* _Problem to work on_
Across the entries below, work out how many lines contain "subtotal". Please give the number only.

* _Exercise data_
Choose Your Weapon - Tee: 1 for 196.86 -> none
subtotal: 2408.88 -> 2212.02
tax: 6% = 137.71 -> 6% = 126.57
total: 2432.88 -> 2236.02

--

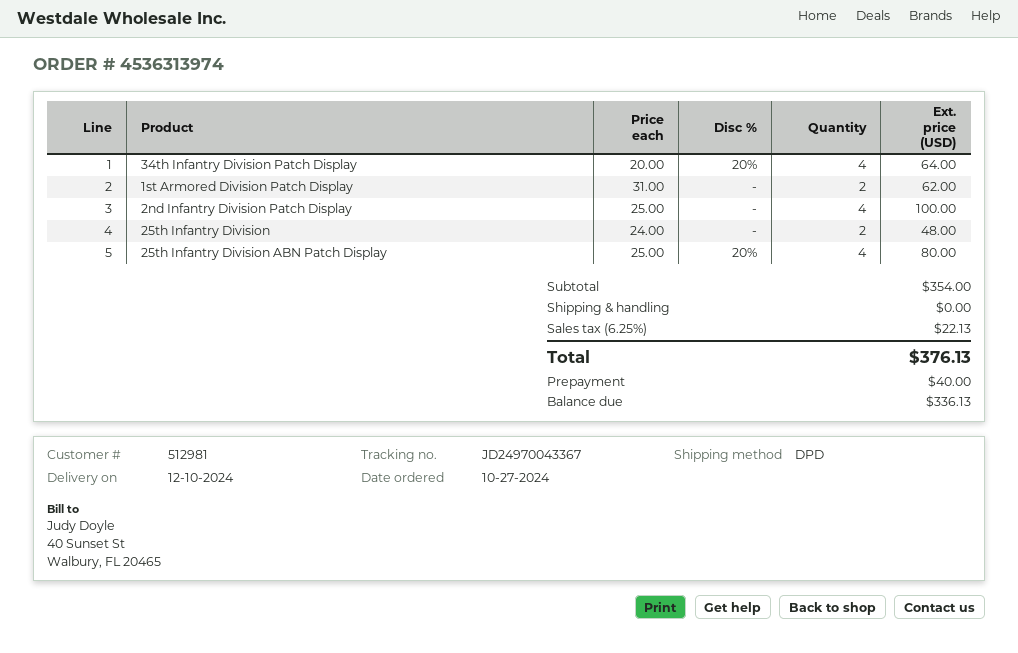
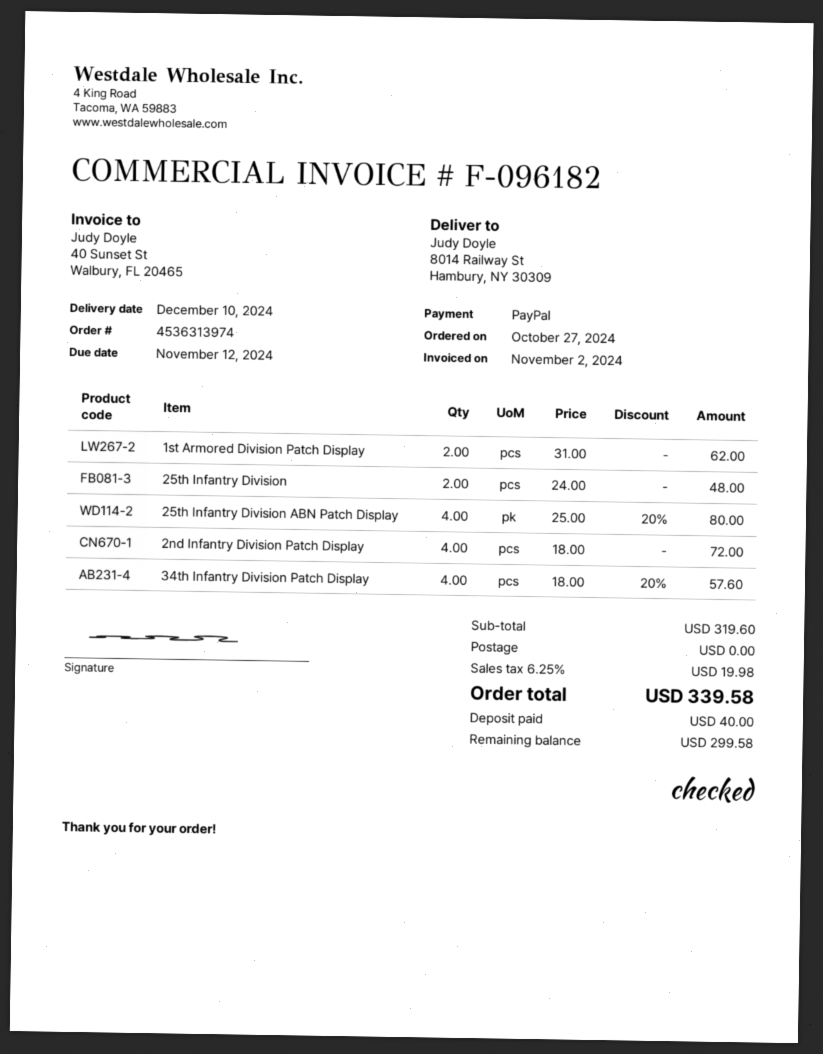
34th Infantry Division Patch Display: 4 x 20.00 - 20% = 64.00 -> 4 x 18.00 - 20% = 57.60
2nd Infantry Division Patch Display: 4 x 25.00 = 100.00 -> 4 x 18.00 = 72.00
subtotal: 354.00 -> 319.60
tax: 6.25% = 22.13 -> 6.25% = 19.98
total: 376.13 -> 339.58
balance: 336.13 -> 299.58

==

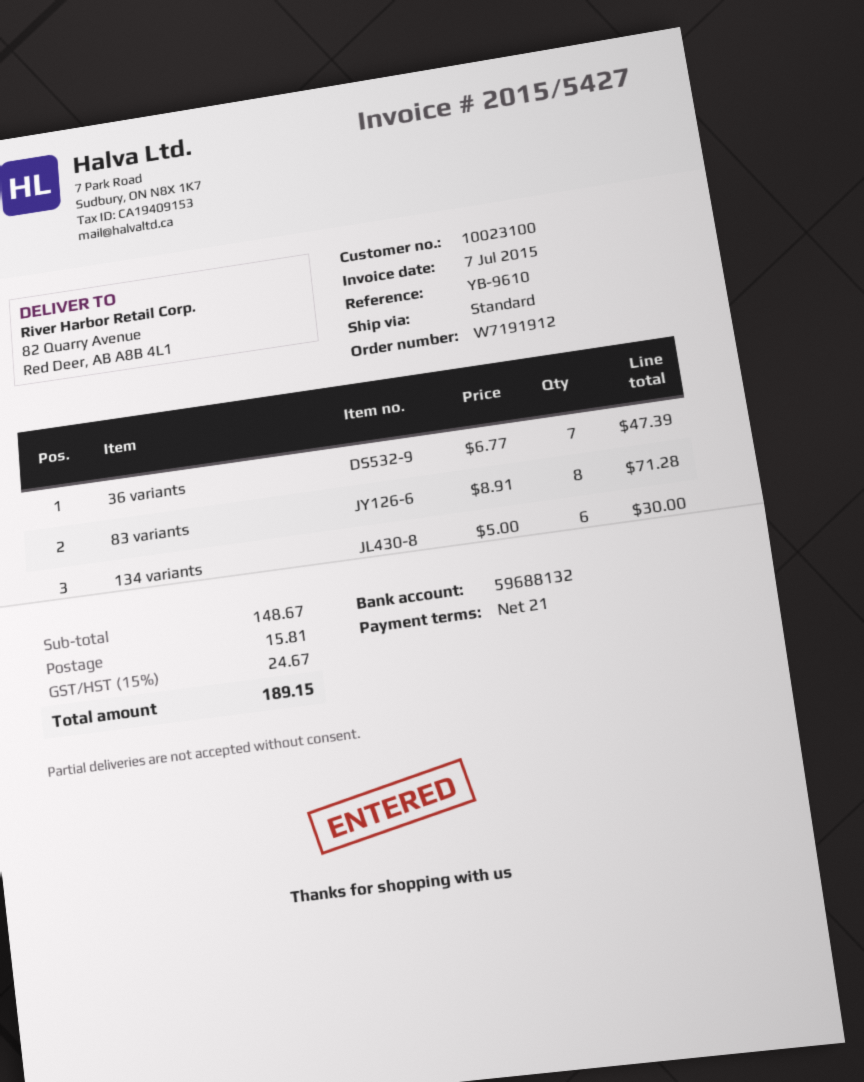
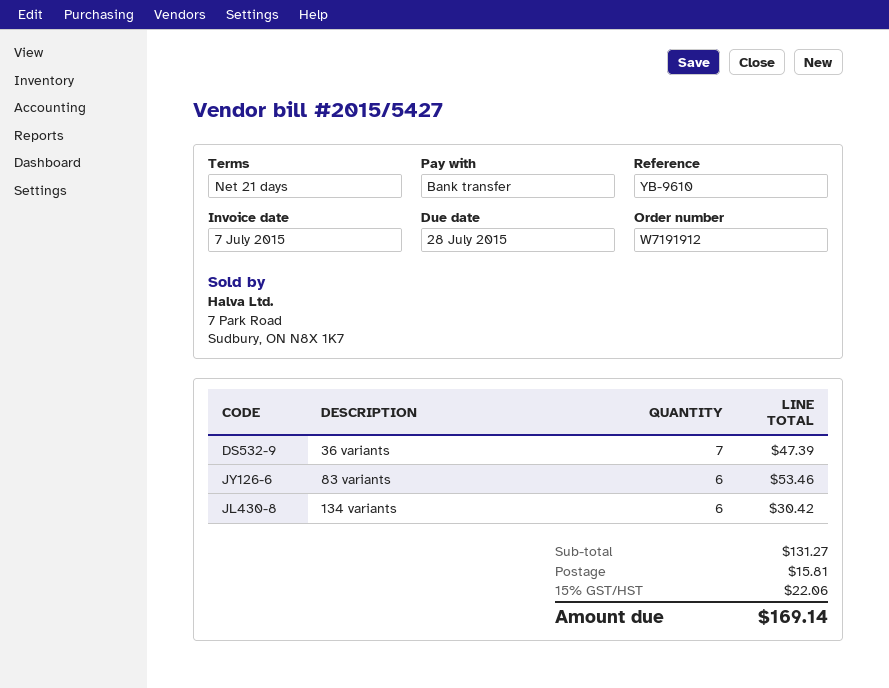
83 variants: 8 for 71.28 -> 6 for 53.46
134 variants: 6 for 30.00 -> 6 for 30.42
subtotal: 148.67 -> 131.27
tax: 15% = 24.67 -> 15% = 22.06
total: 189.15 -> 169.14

* _Your solution_
3